To me, it’s like hip-hop is a love of my life, but being able to also use hip-hop in a way to branch off and do different things, like what I’m doing now with my work, is amazing. Because without me being who I am and working so hard to be one of the best, shit to push my career forward, a lot of these doors that are open for me now wouldn’t be open. Like me working in the soccer world, and me shooting politics and Black Lives Matter, and all that stuff. People wouldn’t know that I could shoot all this stuff; they wouldn’t be seeing it if it wasn’t for hip-hop.

There are images that hip-hop fans know of yours. What are the images that you get asked about or that people talk with you about the most?

From hip-hop? Common and Erykah Badu at SOB’s. Questlove in the bathroom putting on the hairspray. More recently, work stuff — Kendrick Lamar, Drake, a lot of Trey Songz photos. Stuff with Talib Kweli, being around him and Mos Def. I feel so privileged to just sometimes be in the same room with these motherfuckers, even though a lot of these guys are my friends now.

Being able to pick up this phone and text Talib, or whatever, having access to … I could have Mos Def say, “What’s up?” That shit still fucking gives me a little tingle. I’m like, “Yeah.”

Mel D. Cole

You became a voice of hip-hop culture rising up from fandom, which is a thing that can happen now, probably, but happens in a much different way. Whereas when I think back to then it was… Do you feel like it was kind of the Wild West, where everyone was like, “Look, if you want in on this thing, this is what’s happening”? Like, “This culture is evolving really quickly. If you’re going to hang out, you gotta get involved.” Was that the attitude?

When I started, there wasn’t anyone photographing the type of music, and the type of events, and parties, and nightlife shit that I was really shooting. There were a couple of other photographers. When you compare it to now, you go to a concert and it could be 30 photographers. 30 people with real cameras, and then everybody’s iPhones. I wouldn’t necessarily say it was the Wild West, it was more of just like, “Do your thing,” you know what I’m saying?

“Capture it, and keep coming.” The way I worked, it was like I just kept coming back. I never really asked for favors, or any of that shit. I tried to let the work speak for itself so I can get the attention of these people. Like Questlove. Having his attention and having him be on my side was fucking humongous. It was huge.

One person believing in your talent — especially at that caliber — can make all the difference in the world.

Quick story. There was an instance where I was at Santos in the city in 2009. It was Q-Tip’s birthday party. Q-Tip is there, Jay Z is there, Grand Puba, a couple of other people. They’re all in the DJ booth. Diddy was there. I get up, and in my brain, I’m already like, “Fuck. All right. I see the most epic fucking group shot of all the time. I got to get this shit. This is going to be historic.” I’m going through all of this shit in my brain. I’m slightly nervous. I get waved up to the DJ booth. Diddy turns around, I show him the universal sign, “Can I take your photo?” It was loud as shit in here. Diddy shakes his head no, tells the security guard to get me the fuck out of there, basically. Didn’t use those exact words, but he very well could have.

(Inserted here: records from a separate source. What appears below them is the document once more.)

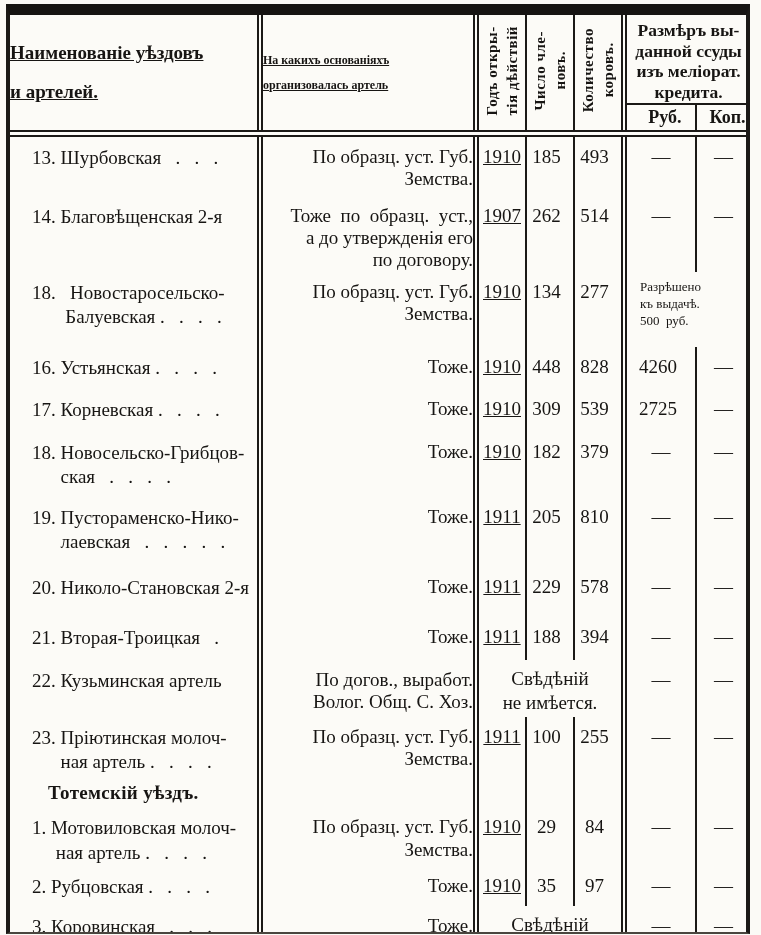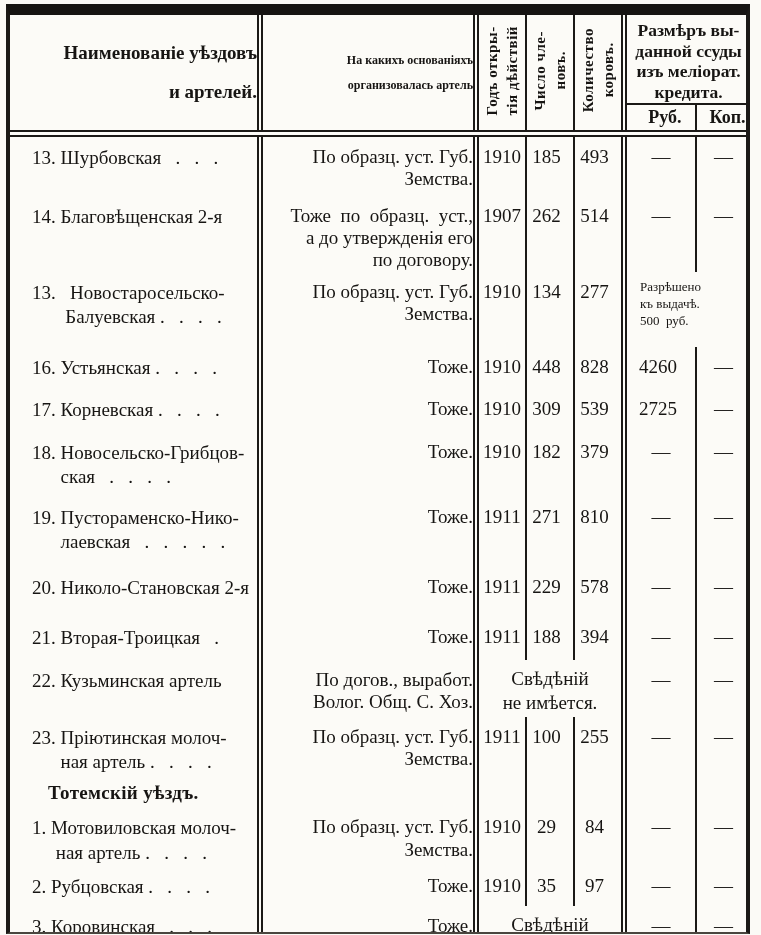"Наименованіе уѣздовъ" .h-main { text-align: right -> left; text-decoration: none -> underline }
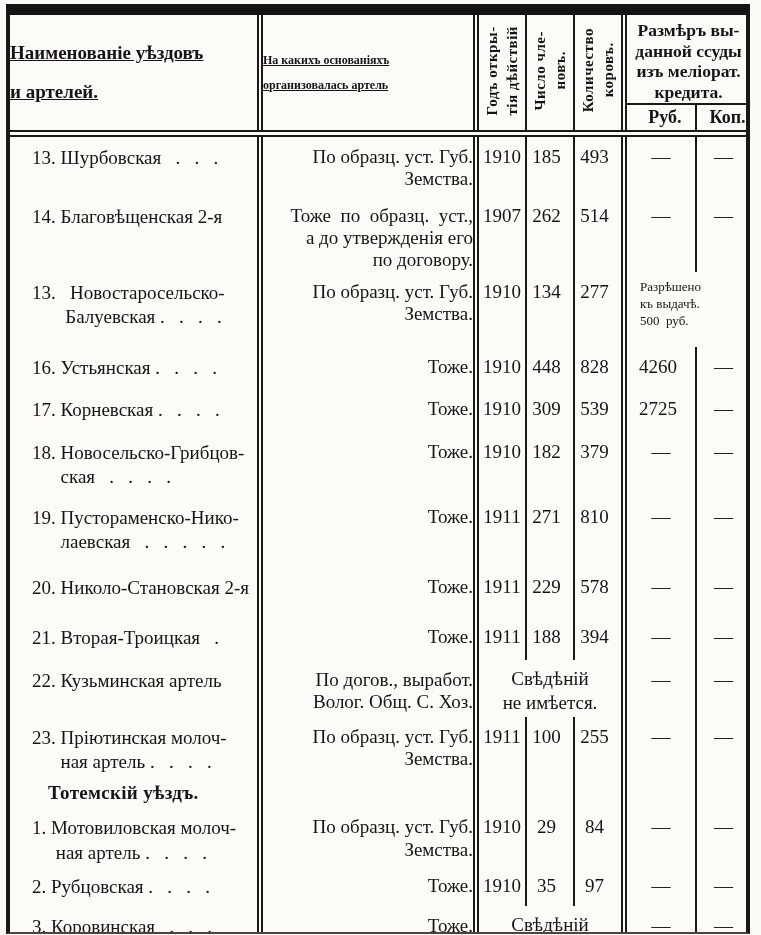"1910" .c-year { text-decoration: none -> underline }
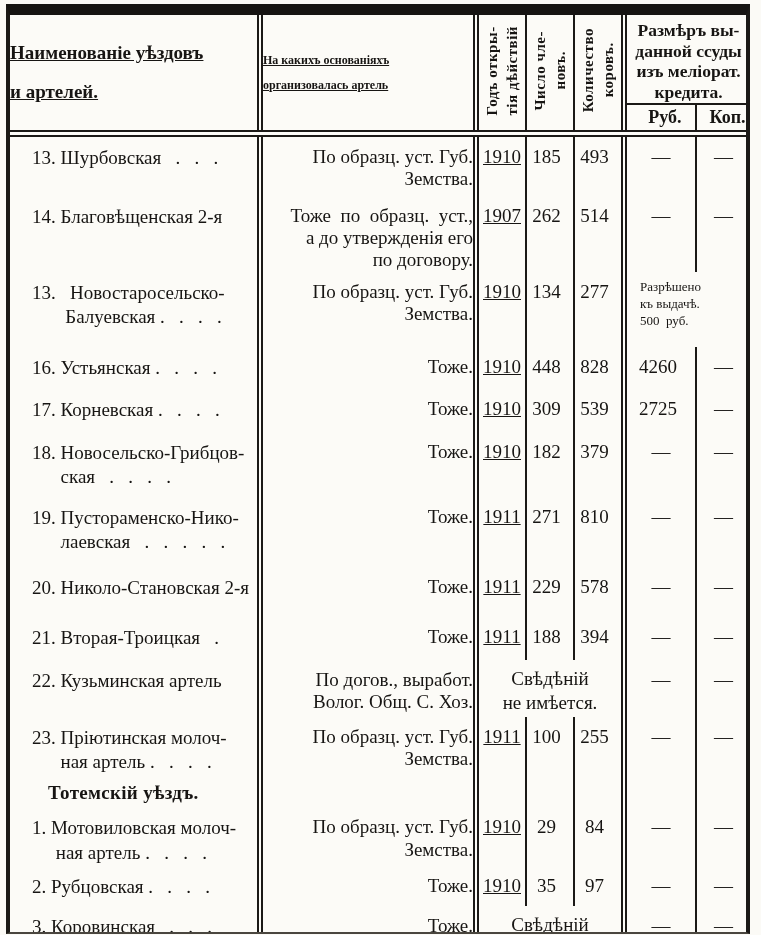"13. Новостаросельско-" div.pre { text: 13 -> 18 }
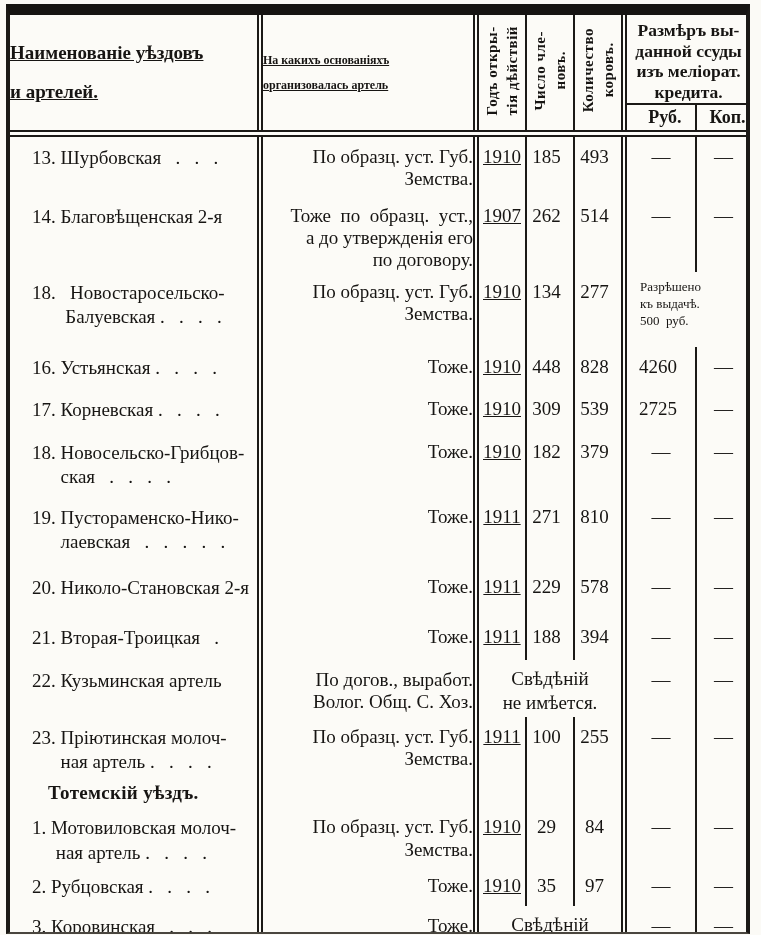"271" td.c-num { text: 271 -> 205 }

I get on Twitter, and I start making fun of the situation. Questlove sees this shit. At this time, Quest and I are already friends. He tweets Diddy and tells Diddy that I am going to be the next Gordon Parks. He tells Diddy to fuck with me, basically.

The next day, Questlove gives me a call. I tell him the story. He says, “Oh, man, shit. I thought that’s what happened. Diddy wants to know if I could give him your phone number.” Diddy calls me in two days. Me and Diddy have this fucking amazing conversation. Long story short, he hires me to be his personal photographer for his white party out in Beverly Hills.

Which is a dream on so many levels and amps up your career in a huge way — Diddy is a star-maker.

That was like the next stepping stone in my career, where I was not just a photographer that was shooting downtown nightlife and fucking with that shit, and going to Santos, and all this shit. Then on the music, fucking with The Roots, and Talib, and Mos, and all those guys. Then this party, and I was getting picked up by all of these publications. Black gossip magazines, and online shit. It’s like this shift. I became even more known in a way.

Mel D. Cole

It must’ve felt almost like, “I have to keep pushing” and then a couple of things fell into place, and then it’s like, “Hold on for dear life!” Is that close?

Yeah, man. At that time, in 2009, so we’re still in the Blog era, iPhones really weren’t popping, so I was still carrying around a big ass camera. Then it was like technology just seemed like it just took this fucking leap for photographers, to the point where everybody fucking has the cameras now. Then my shit gets seen as less special, so now I have to hustle extra hard because there’s a whole bunch more competition, and a lot of kids that will come up doing a lot of fucking great work.

A lot of things changed, man. Though I’m still happy to fucking have a career and still be doing what I do.

Let’s talk a little bit about your book. I have it on my shelf — bought it the week it was released — and I feel like it captures the energy of your photography so well, and just tells the story that you want to tell with so much… life in it. What was the motivation behind that, or the thought process? I know, of course, it’s important for a photographer to put a book out, but what was the thought process that governed the whole thing?

I think all important artists — you just have to do a few things. You have to have exhibitions, and you have to have a book. You got to publish this shit. Especially in this day and age, you got to have something tangible for people to have. You put your stamp on your shit.

For me, I feel like, if I want to be taken seriously as an artist, a photographer, I need to have a book. Felt like it was the right time. I’ve been in the game long enough and had a great enough body of work to put out there. That was the reason I did the book, basically. It was like, “It’s time.” Then I was like, “Shit. Nobody has put out a hip-hop book” — featuring just one photographer — in a long time.

I was like, “Shit. I got to get my book out before Mannion does.” Jonathan Mannion, I’m referring to. There are a couple other photographers I tracked. I’m like, “Shit. Let me get this out there.”

Haymaker

Contact High came out before your book, right?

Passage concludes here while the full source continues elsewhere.